I just split the collar.
	

		
			
		

		
	



 I had to turn some clearance on the retaining nut, and the collar rides on the hand wheel journal. I filed a line on the top of the nut for reference.


I shot that oiling hole full of grease and installed the dial, it will probably never need lubed again.
 Making the dial was not hard, I used some 6061 alum. turning it oversize, then splitting with the bandsaw. I milled the mating surfaces flat, then drilled and tapped and screwed them back together. Back to the lathe to turn to final diameter and bore the through hole.
 I used a spindex with a 100 hole index plate I made to index the line cuts, and the numbers were engraved with my New Hermes engraver.
 The 2 halves mate together so good you can't tell where they split.


----------



## derf

While I had the spindle out, I thought it would be nice to have a spider to attach to the outboard end. I wanted it small enough that it would clear the gear cover hole, so it could be used with the cover closed. I figured the best way was to thread the spindle.
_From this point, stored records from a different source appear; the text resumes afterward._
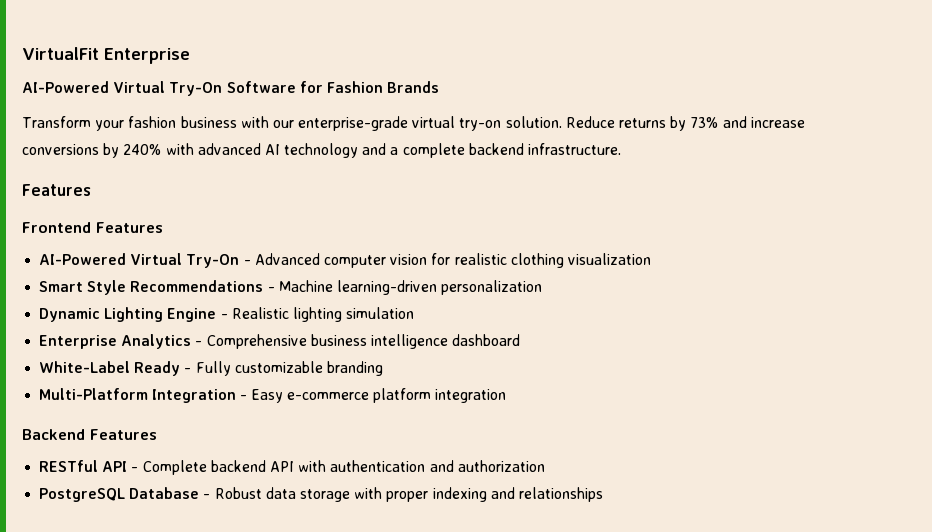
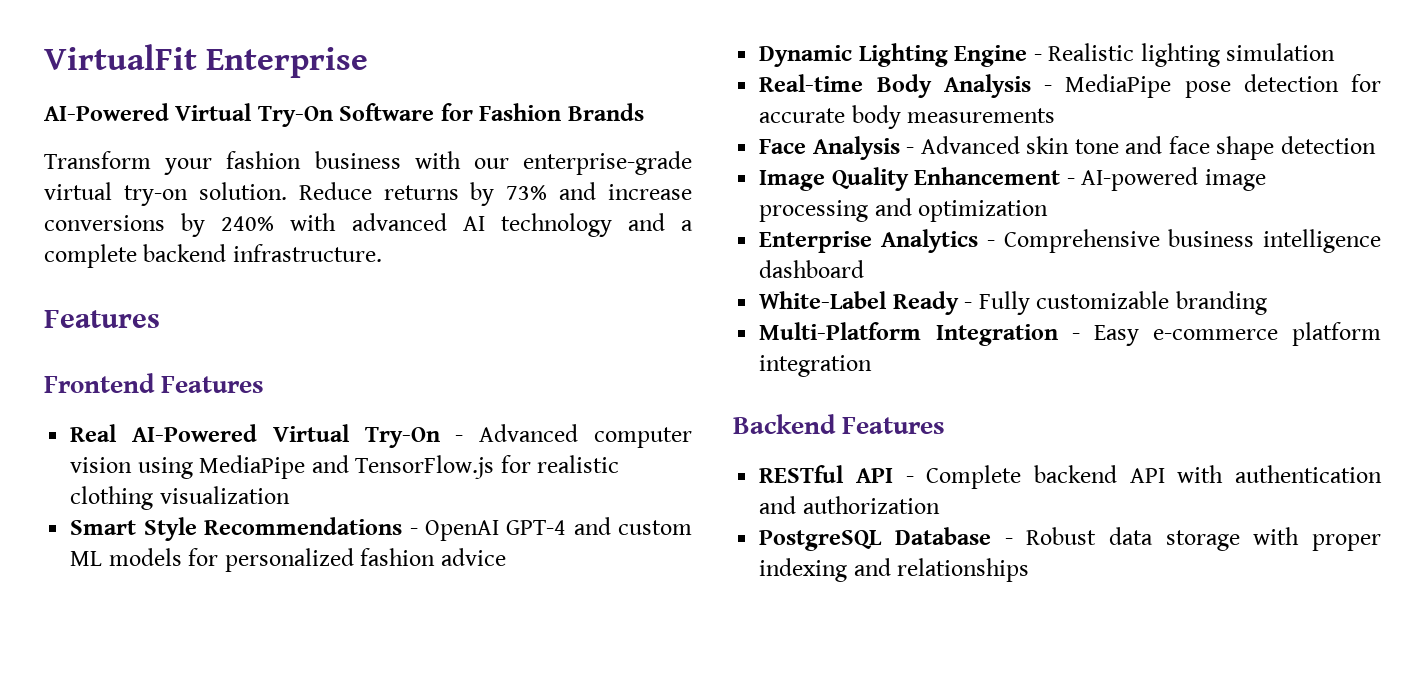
- AI-Powered Virtual Try-On - Advanced computer vision for realistic clothing visualization
+ Real AI-Powered Virtual Try-On - Advanced computer vision using MediaPipe and TensorFlow.js for realistic clothing visualization
- Smart Style Recommendations - Machine learning-driven personalization
+ Smart Style Recommendations - OpenAI GPT-4 and custom ML models for personalized fashion advice
+ Real-time Body Analysis - MediaPipe pose detection for accurate body measurements
+ Face Analysis - Advanced skin tone and face shape detection
+ Image Quality Enhancement - AI-powered image processing and optimization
 I cut the threads 1-1/16"-20, mainly because I had a tap that size to use on the spider.


The threads didn't come out pretty as I wanted, but they are plenty good enough for the task. That end of the spindle has a gradual heat treat and it gets harder the closer you get to the gear.

 The last major task I got into was the apron. After bath in kerosene got all the caked on crud off, I disassembled and cleaned some more. One of the most noticeable areas of wear is the slop in the carriage wheel, so I made a bushing to go into the apron casting. The shaft itself had little wear, but because of the integral gear and the handwheel is pinned to it, It didn't warrant a sleeve. Now it's not quite as tight as a new one, but quite tolerable.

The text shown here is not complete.